**What to do**
Scan the records for "desc" and copy each line that contains it.

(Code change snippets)
>>>

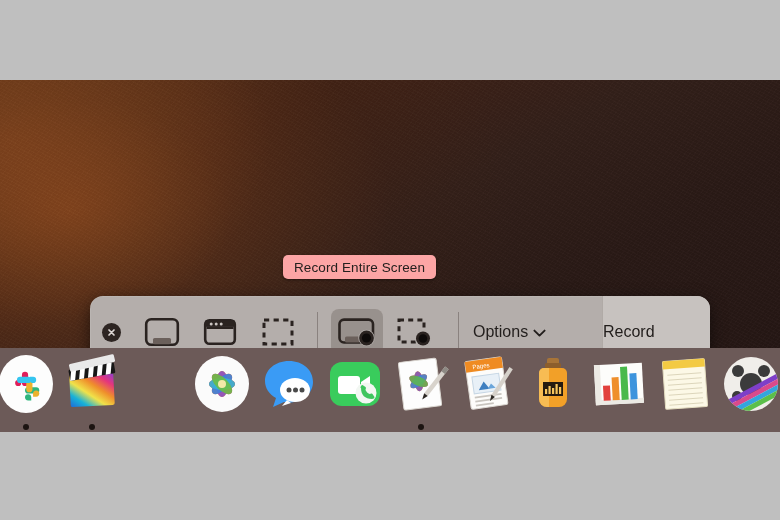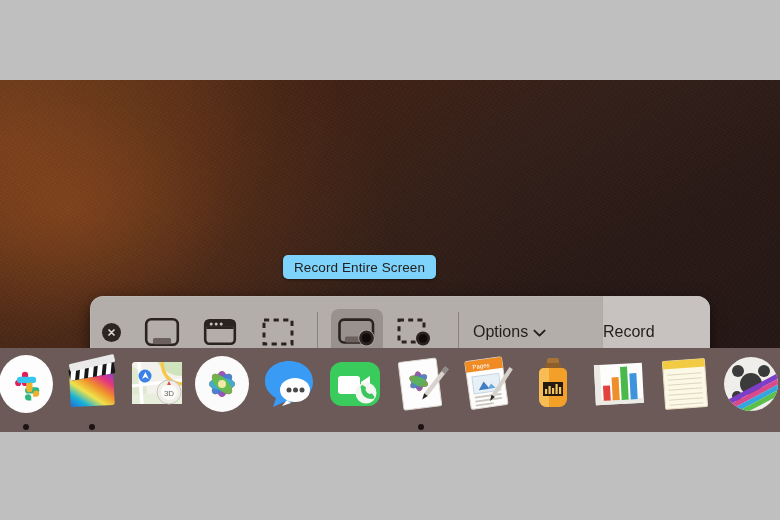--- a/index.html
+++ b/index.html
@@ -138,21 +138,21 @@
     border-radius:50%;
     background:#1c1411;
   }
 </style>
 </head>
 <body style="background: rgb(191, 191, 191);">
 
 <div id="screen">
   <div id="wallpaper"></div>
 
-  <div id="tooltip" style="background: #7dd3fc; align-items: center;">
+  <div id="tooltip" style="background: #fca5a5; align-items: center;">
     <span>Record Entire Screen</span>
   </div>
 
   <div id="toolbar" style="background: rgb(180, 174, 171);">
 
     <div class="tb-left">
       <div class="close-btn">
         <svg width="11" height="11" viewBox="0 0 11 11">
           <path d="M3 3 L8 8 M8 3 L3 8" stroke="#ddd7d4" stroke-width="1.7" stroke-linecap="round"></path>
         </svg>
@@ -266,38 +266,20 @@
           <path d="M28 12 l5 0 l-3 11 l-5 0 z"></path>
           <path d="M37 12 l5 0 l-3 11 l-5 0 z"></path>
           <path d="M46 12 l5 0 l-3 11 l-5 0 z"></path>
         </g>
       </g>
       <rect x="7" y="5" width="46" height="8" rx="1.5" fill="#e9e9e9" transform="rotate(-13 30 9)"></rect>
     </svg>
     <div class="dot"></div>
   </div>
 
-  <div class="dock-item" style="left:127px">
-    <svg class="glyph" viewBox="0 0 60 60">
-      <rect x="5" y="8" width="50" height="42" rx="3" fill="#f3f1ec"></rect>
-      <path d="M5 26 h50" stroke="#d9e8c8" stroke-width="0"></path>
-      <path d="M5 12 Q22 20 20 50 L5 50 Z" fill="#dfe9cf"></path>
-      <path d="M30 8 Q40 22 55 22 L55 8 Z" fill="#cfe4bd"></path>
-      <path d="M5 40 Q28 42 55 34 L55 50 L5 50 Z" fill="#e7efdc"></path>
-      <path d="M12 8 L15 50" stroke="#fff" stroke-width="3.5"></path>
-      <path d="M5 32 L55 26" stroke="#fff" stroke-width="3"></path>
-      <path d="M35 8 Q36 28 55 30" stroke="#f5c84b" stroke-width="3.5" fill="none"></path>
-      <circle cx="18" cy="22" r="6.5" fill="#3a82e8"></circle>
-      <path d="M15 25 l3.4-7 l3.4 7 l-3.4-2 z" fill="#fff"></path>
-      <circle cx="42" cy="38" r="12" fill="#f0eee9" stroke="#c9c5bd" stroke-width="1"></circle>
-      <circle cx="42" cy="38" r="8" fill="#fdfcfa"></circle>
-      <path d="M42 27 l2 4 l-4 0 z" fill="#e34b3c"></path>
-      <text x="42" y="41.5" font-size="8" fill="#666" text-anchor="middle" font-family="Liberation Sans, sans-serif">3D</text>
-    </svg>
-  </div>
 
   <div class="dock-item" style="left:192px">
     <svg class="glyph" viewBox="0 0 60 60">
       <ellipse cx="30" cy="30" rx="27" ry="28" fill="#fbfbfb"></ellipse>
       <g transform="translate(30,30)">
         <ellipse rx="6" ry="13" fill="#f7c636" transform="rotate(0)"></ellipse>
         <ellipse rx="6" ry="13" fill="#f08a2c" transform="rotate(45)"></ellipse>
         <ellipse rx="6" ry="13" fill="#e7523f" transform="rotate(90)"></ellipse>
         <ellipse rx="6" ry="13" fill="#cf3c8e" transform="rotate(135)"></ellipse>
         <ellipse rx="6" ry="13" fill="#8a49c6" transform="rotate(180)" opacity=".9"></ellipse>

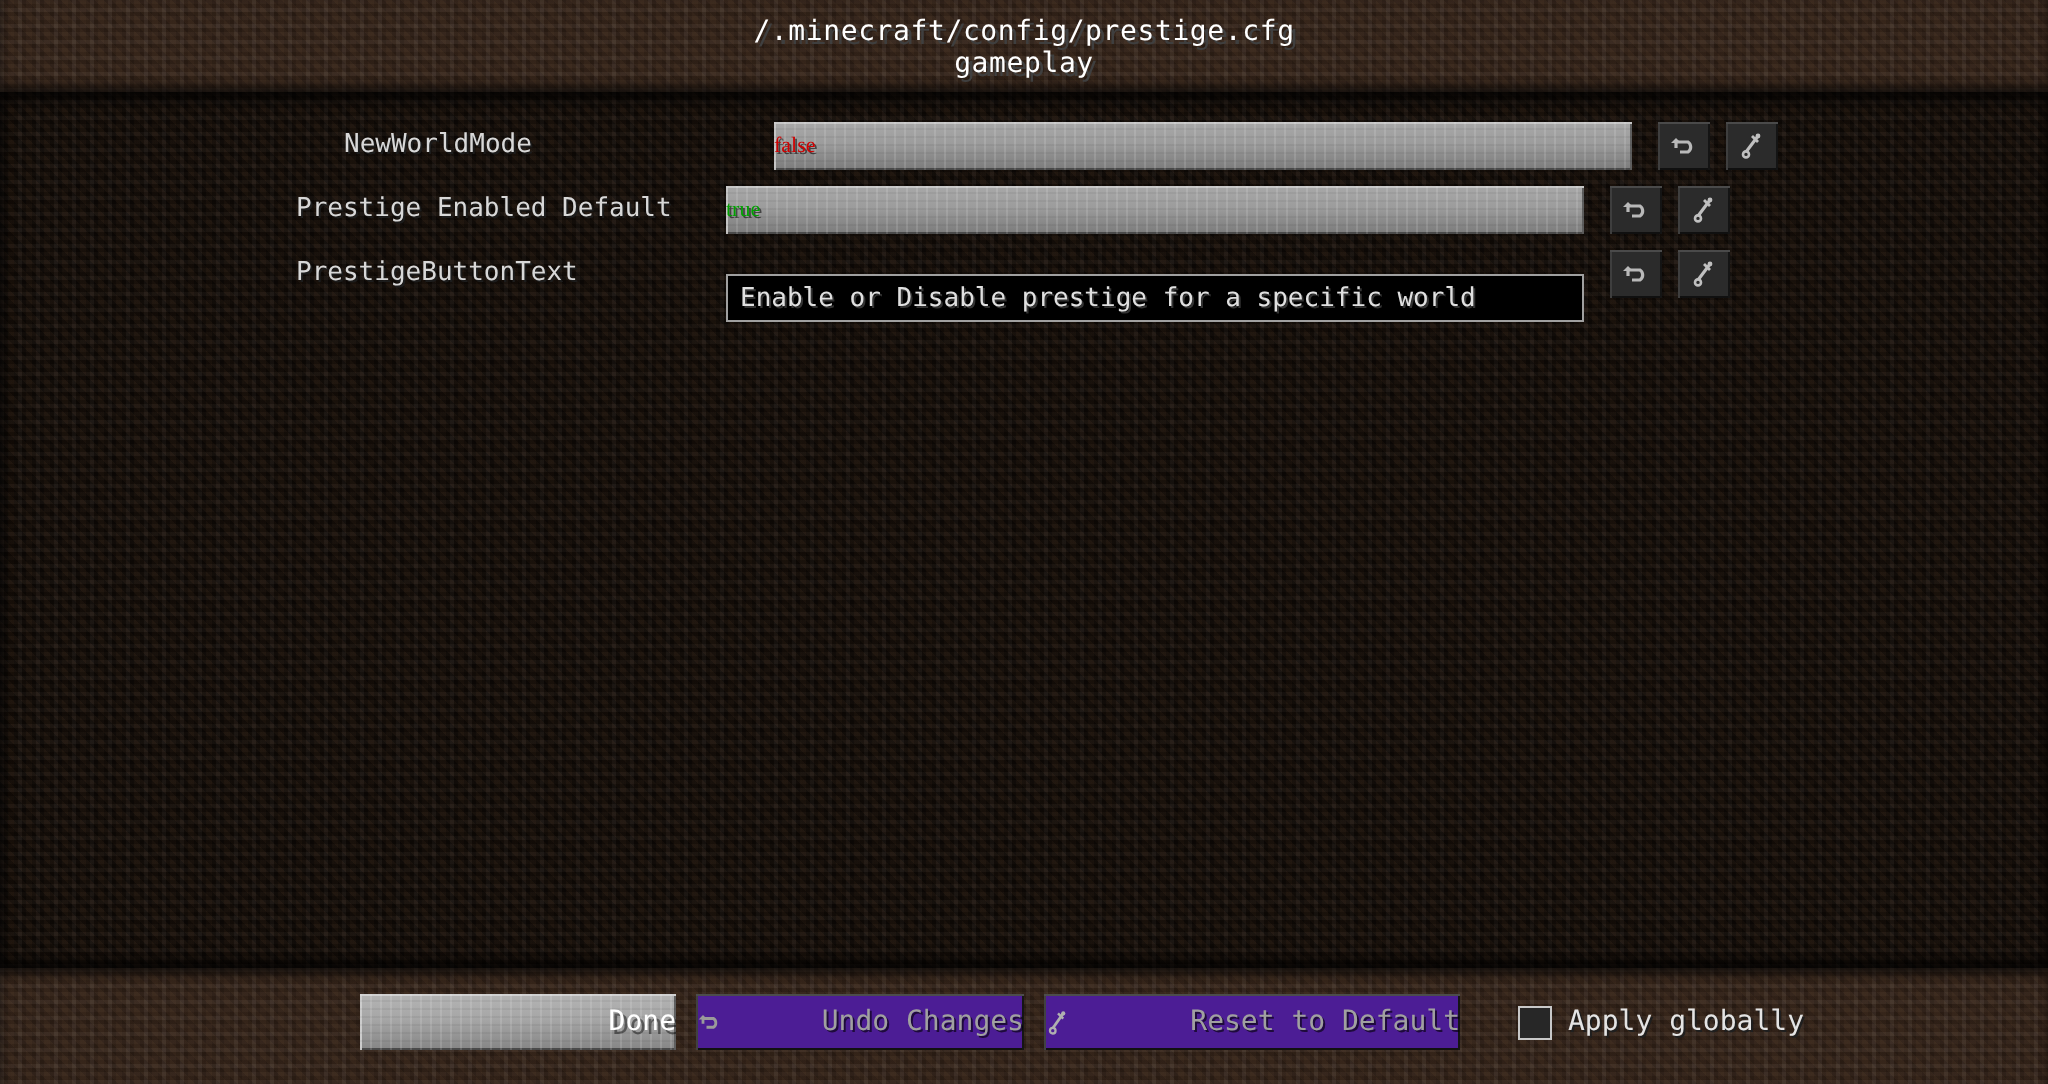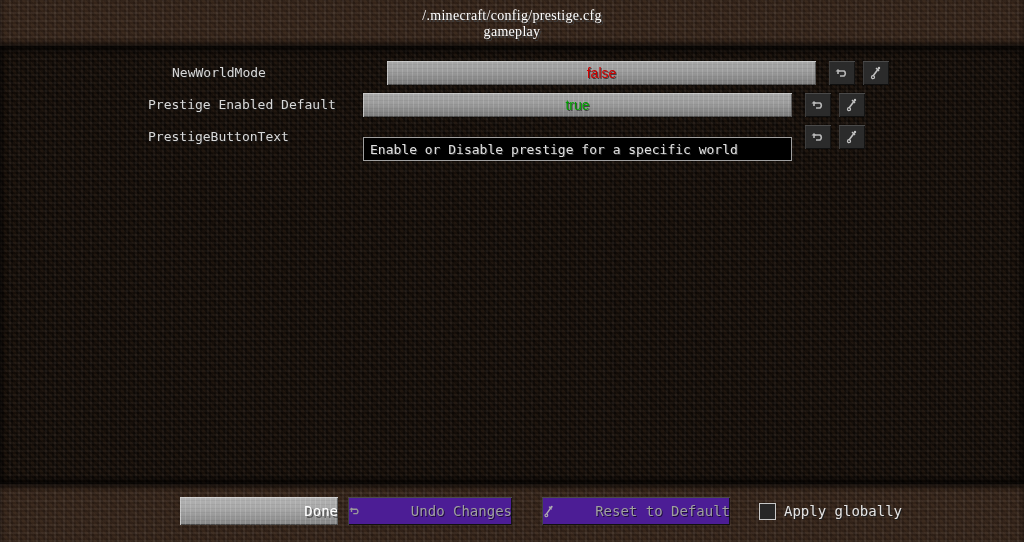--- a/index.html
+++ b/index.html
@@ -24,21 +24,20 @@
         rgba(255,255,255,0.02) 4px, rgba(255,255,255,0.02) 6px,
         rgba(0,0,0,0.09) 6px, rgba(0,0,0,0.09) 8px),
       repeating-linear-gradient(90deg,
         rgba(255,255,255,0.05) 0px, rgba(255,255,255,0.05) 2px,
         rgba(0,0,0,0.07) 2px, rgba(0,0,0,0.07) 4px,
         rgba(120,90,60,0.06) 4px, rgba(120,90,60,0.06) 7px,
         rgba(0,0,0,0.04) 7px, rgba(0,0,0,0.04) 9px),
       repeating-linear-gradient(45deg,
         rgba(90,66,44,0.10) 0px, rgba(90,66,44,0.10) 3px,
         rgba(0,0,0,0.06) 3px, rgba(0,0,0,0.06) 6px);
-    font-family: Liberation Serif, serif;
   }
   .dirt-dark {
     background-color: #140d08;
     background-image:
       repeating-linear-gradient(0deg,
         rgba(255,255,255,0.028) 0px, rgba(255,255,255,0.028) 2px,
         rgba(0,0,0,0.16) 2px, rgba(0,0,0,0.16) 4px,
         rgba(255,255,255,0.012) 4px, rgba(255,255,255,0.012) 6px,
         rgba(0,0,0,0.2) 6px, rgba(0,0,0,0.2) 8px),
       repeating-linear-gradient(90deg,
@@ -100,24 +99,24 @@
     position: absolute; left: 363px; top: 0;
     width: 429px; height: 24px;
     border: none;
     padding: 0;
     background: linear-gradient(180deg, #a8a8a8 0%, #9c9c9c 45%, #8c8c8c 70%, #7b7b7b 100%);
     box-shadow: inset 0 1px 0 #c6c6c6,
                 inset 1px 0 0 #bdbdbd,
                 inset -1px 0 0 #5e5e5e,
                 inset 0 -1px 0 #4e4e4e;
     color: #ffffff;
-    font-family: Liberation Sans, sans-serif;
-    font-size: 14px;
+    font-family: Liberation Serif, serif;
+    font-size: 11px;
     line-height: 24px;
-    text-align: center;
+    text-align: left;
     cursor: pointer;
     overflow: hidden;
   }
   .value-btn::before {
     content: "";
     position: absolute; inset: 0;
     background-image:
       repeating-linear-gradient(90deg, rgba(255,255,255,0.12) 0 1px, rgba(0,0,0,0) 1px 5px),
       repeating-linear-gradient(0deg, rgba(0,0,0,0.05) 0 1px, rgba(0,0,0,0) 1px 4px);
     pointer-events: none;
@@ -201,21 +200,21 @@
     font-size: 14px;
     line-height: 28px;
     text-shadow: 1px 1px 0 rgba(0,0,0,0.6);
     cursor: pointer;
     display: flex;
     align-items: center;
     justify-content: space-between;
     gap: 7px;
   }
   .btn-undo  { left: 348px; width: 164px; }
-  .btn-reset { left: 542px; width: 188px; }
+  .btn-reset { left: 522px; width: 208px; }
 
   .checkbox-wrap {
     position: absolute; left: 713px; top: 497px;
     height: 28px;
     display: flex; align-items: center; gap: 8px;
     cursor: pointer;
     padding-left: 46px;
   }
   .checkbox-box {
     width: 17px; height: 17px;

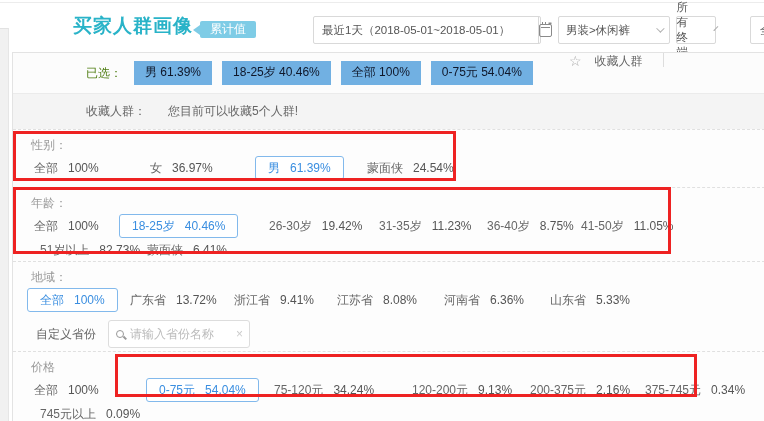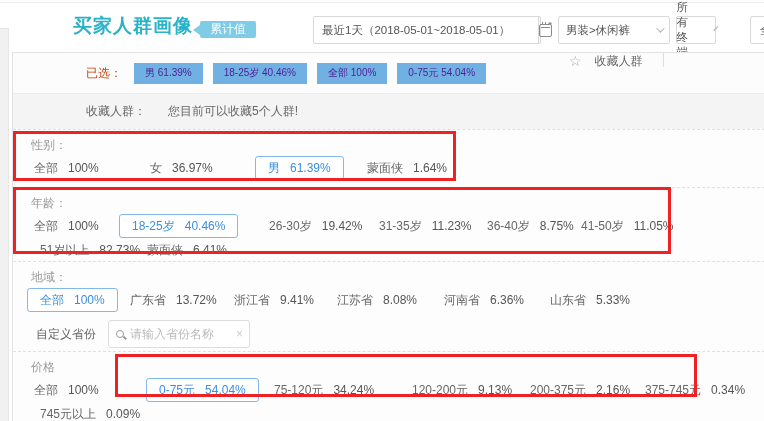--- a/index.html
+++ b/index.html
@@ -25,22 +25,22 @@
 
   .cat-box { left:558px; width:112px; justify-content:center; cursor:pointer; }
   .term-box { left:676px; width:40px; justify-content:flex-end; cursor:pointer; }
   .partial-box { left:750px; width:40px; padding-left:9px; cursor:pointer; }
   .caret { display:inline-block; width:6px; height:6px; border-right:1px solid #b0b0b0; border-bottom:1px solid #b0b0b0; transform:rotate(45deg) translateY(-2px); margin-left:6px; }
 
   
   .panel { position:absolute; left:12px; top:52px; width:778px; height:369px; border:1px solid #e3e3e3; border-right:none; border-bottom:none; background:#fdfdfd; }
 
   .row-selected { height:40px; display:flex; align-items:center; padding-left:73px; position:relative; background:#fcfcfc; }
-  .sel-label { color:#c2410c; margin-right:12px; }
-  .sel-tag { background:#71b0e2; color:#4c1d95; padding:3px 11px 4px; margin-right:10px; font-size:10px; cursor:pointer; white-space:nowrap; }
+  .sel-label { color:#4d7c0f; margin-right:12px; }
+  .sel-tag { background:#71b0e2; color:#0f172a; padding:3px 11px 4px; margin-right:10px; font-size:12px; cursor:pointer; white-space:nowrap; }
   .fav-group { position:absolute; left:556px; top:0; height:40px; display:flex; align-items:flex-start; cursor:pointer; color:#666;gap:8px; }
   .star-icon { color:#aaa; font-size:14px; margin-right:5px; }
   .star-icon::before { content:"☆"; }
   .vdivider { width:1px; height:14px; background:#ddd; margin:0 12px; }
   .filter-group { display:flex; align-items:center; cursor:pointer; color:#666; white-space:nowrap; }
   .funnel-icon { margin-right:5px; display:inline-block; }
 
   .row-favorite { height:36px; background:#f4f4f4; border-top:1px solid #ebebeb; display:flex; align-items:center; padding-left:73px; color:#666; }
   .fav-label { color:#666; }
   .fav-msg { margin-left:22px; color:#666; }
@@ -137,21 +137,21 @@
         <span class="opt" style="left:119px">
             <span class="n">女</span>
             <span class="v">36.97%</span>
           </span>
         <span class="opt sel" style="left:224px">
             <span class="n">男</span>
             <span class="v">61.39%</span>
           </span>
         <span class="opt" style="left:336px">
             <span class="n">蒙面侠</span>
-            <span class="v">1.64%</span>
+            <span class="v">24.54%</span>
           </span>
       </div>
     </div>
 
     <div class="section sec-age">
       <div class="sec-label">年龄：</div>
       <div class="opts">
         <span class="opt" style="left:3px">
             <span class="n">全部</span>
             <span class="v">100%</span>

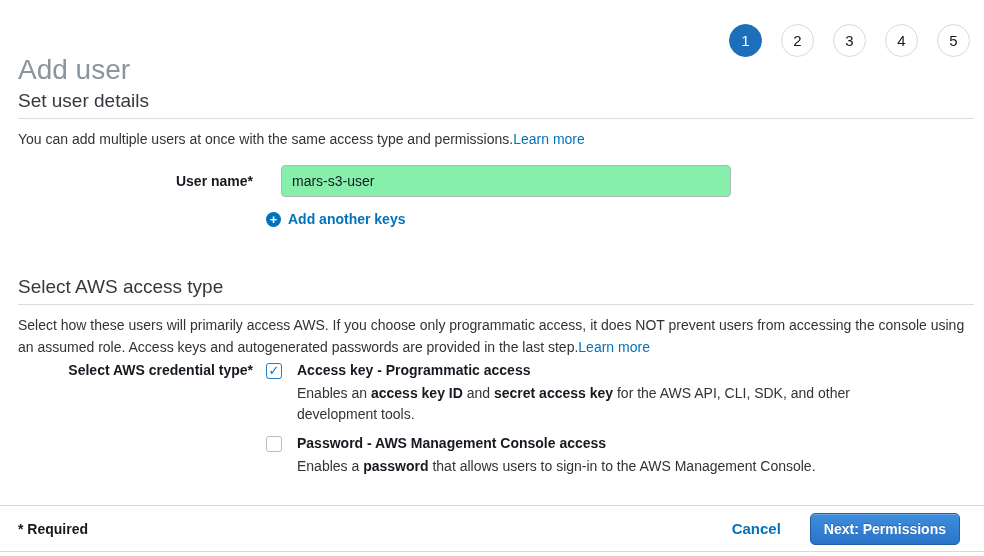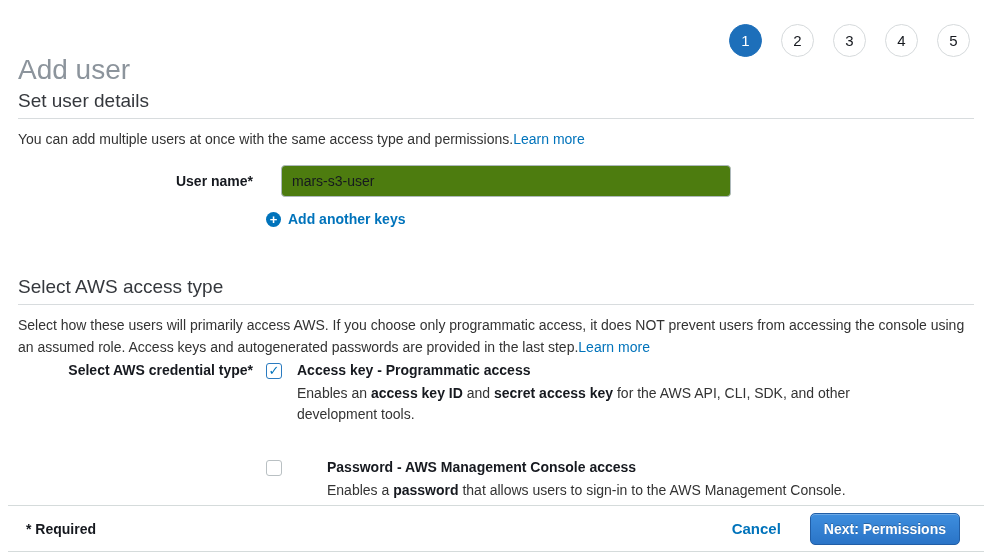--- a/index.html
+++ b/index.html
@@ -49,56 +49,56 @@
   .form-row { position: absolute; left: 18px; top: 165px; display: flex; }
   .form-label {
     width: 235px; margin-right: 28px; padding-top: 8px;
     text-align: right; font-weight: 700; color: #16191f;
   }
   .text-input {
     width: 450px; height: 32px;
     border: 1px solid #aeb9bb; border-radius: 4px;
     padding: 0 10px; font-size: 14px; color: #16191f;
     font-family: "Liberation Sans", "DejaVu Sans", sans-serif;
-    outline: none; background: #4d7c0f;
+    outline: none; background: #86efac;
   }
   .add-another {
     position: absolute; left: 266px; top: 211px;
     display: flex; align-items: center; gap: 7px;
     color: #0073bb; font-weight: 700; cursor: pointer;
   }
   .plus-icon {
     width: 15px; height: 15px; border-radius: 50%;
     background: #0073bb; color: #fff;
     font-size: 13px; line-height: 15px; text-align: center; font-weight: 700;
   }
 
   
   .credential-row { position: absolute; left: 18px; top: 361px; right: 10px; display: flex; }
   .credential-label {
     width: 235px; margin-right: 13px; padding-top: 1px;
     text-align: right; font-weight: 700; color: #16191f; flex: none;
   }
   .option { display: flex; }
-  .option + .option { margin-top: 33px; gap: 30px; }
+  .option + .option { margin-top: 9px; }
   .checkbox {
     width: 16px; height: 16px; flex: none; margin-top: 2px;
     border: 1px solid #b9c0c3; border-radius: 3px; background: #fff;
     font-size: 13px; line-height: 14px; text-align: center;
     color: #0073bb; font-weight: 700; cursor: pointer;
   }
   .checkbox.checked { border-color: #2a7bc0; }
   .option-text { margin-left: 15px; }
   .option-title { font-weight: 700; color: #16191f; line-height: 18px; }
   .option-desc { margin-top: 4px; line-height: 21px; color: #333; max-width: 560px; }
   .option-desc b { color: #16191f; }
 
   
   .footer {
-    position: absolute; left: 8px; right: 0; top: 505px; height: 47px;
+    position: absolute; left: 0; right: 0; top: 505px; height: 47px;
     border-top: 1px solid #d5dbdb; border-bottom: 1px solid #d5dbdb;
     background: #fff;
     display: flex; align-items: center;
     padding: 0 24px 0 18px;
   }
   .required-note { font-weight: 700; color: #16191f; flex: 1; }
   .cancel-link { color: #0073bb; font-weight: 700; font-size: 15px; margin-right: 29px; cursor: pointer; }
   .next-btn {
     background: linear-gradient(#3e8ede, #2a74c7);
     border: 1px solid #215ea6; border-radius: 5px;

<<<

**Output below**
   .option-desc { margin-top: 4px; line-height: 21px; color: #333; max-width: 560px; }
   .option-desc b { color: #16191f; }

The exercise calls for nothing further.